Excel was a no-brainer. I found that the formulas I knew worked the same. The transition time from Windows to Mac was about 30-60 seconds. Files created in Windows were imported easily into the Mac version of Excel. Mac Office comes in a useful hard clamshell with instructions and one CD. This simple approach is better than the much larger Windows presentation of numerous manuals and 4 CD-ROMs. In a world with a lot of clutter, simple is often better.

If you’re familiar with Windows and want to inquire about the Mac capabilities, this new version of MS Office will please you.

But the bigger issue is that it doesn’t matter which platform you’re using today. Long, long ago (back in the 20th Century, remember?), we would fight over Mac vs. PC. Now that argument is moot for the most part. The key is to access the Net.

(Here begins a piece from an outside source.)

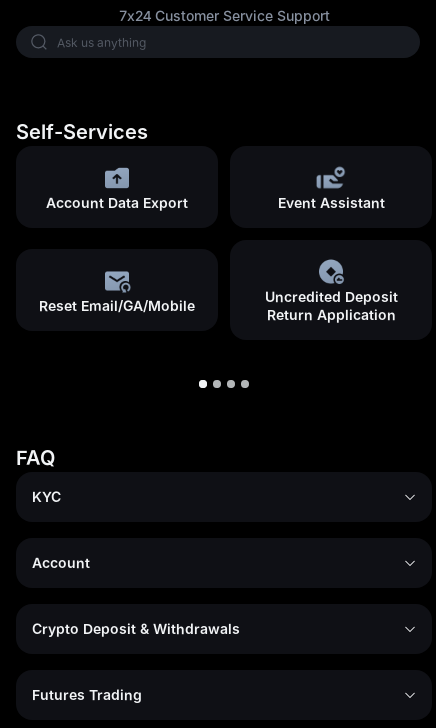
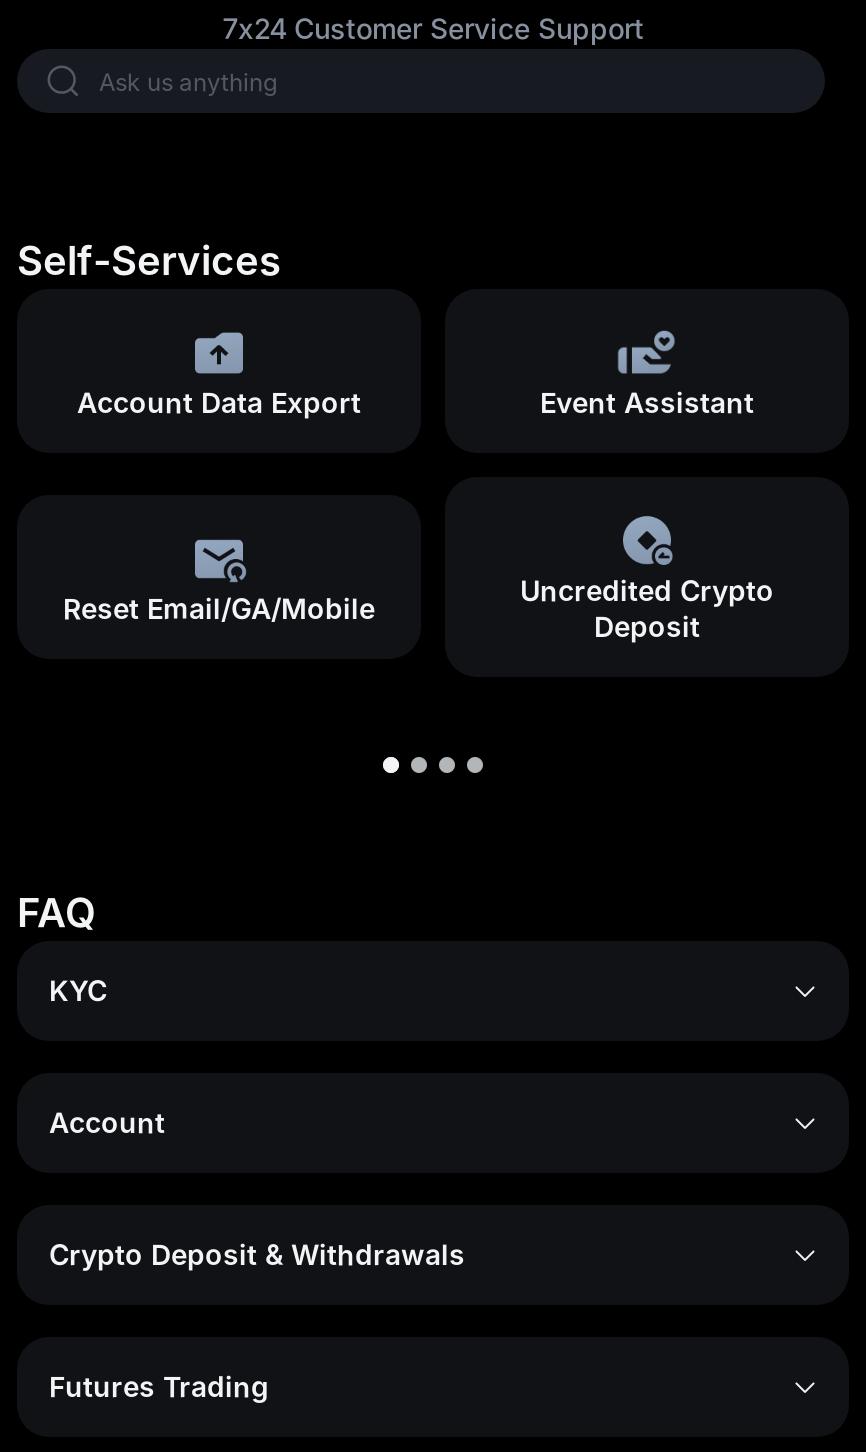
[264,288,398,323] Uncredited Deposit | Return Application -> [520,573,774,643] Uncredited Crypto | Deposit

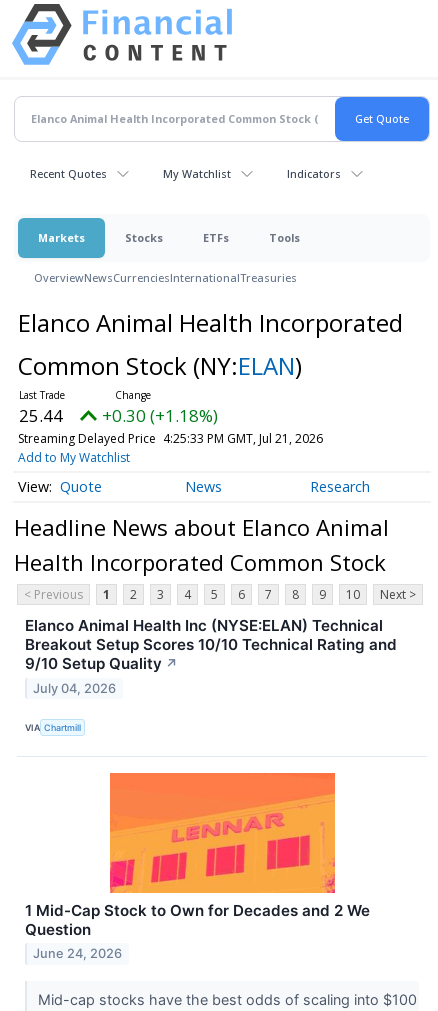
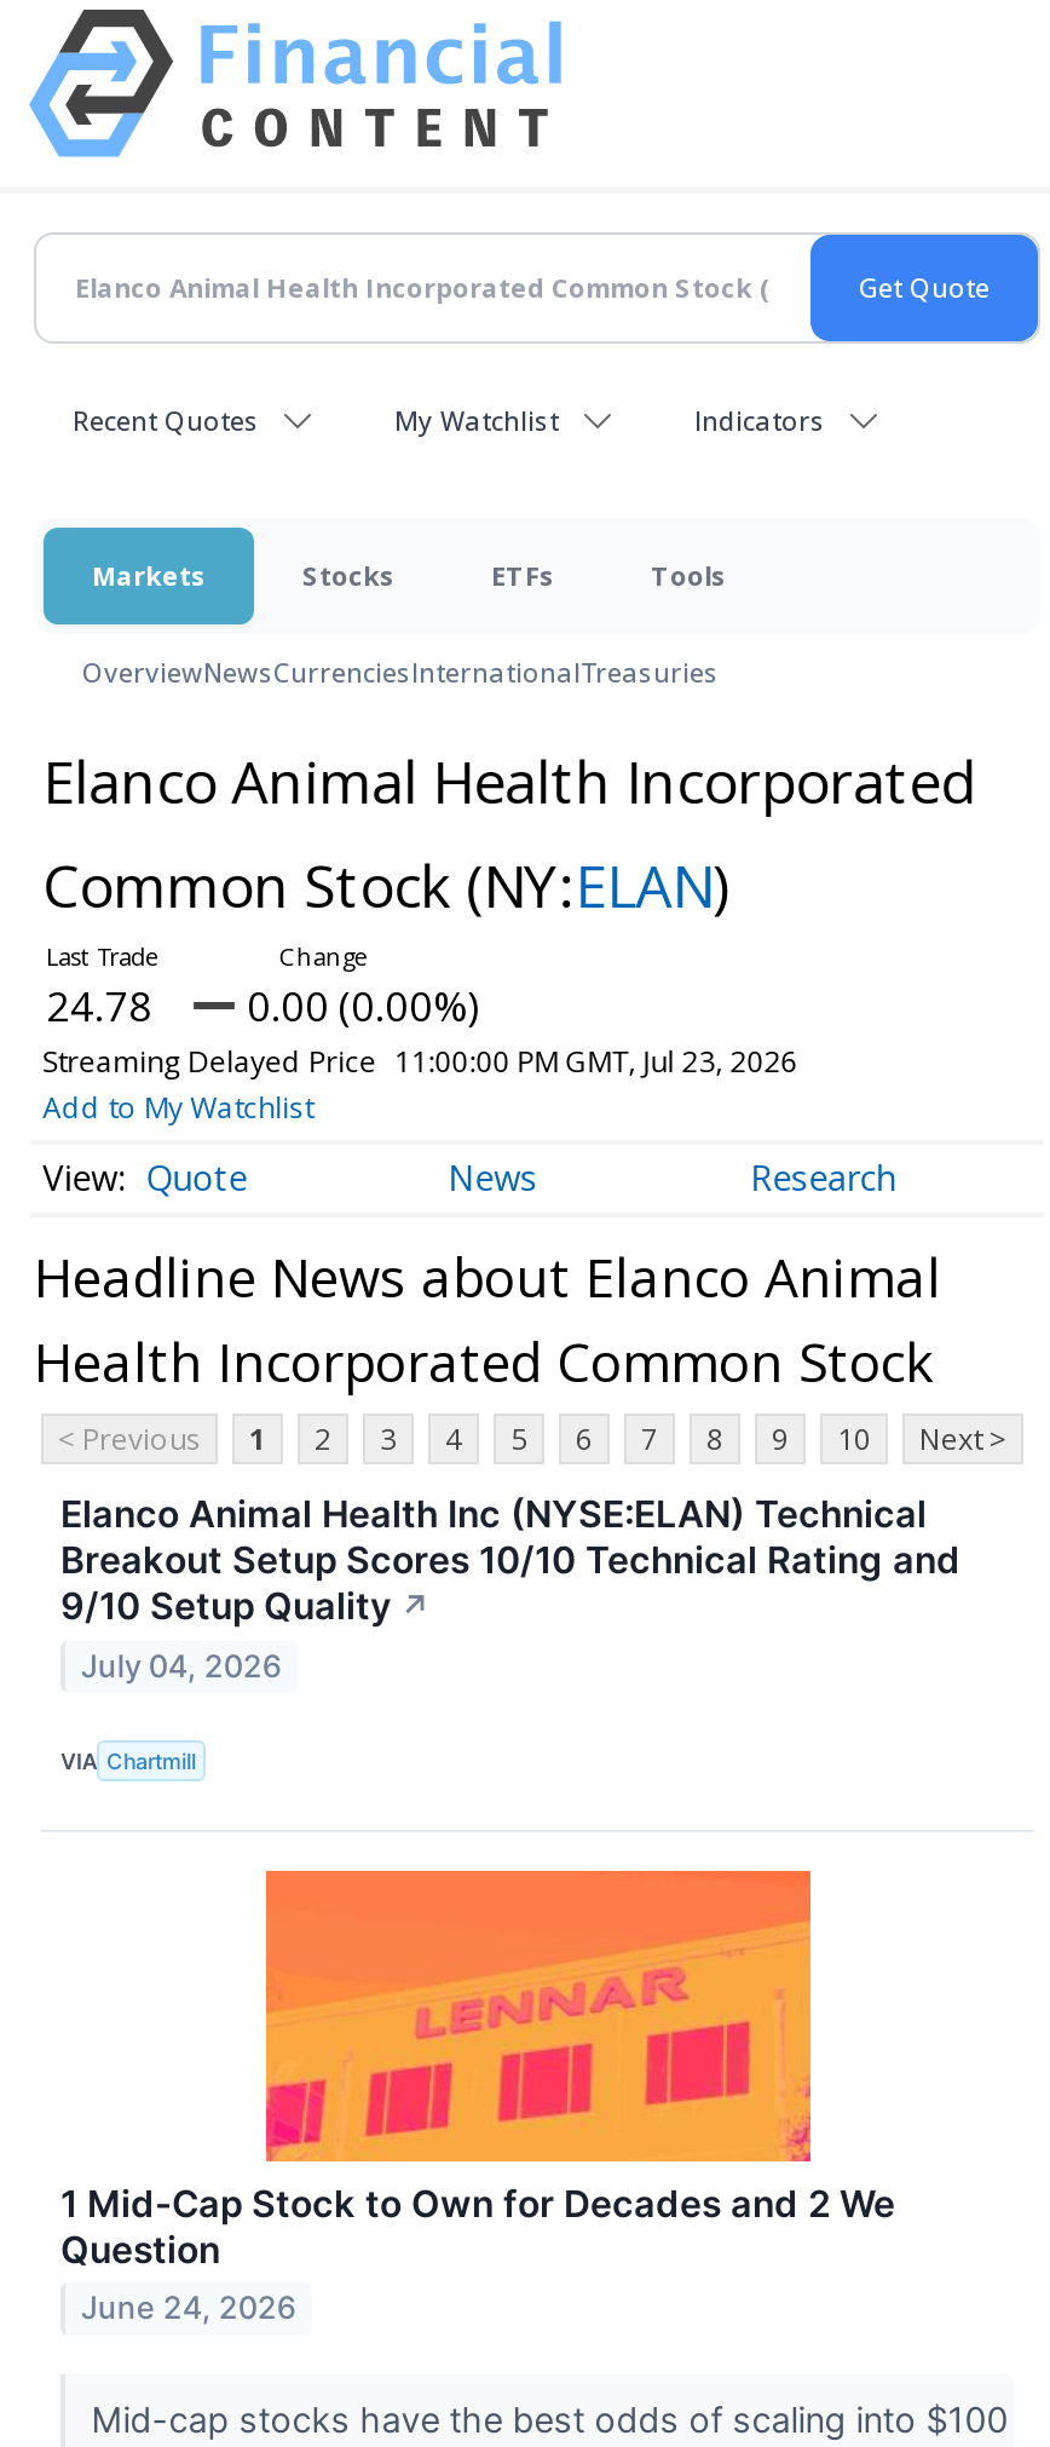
[19,404,63,427] 25.44 -> [46,978,152,1034] 24.78
[102,404,218,427] +0.30 (+1.18%) -> [247,978,479,1034] 0.00 (0.00%)
[18,430,323,447] Streaming Delayed Price 4:25:33 PM GMT, Jul 21, 2026 -> [43,1041,798,1082] Streaming Delayed Price 11:00:00 PM GMT, Jul 23, 2026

For most computer users, getting access to Word documents, Excel spreadsheets, an occasional PowerPoint program, and most important e-mail, are mission-critical applications. I can now access e-mail from my Windows machines, Mac or Palm, and read the same messages in whatever platform is most convenient at the time.

We have to be religious zealots for the customer. That is the key. Smart businesses deploy whatever technology is necessary to serve the customer.

I like the Japanese approach. They are known for their high-tech advancements. A visit to Akihabara or Shinjuku in suburban Tokyo will show some of the latest in high-tech gadgetry. Yet, in the office of a Japanese company the people are just as inclined to use an abacus as a calculator or a spreadsheet. It just depends upon what is most effective at the time. That is the approach to take.

Focus on what is going to serve your customers best at the time; the platform doesn’t matter. What does matter is your attitude and willingness to use whatever is available and necessary to get the job done. This is the approach of the customer zealot.

How much of a zealot for customers are you?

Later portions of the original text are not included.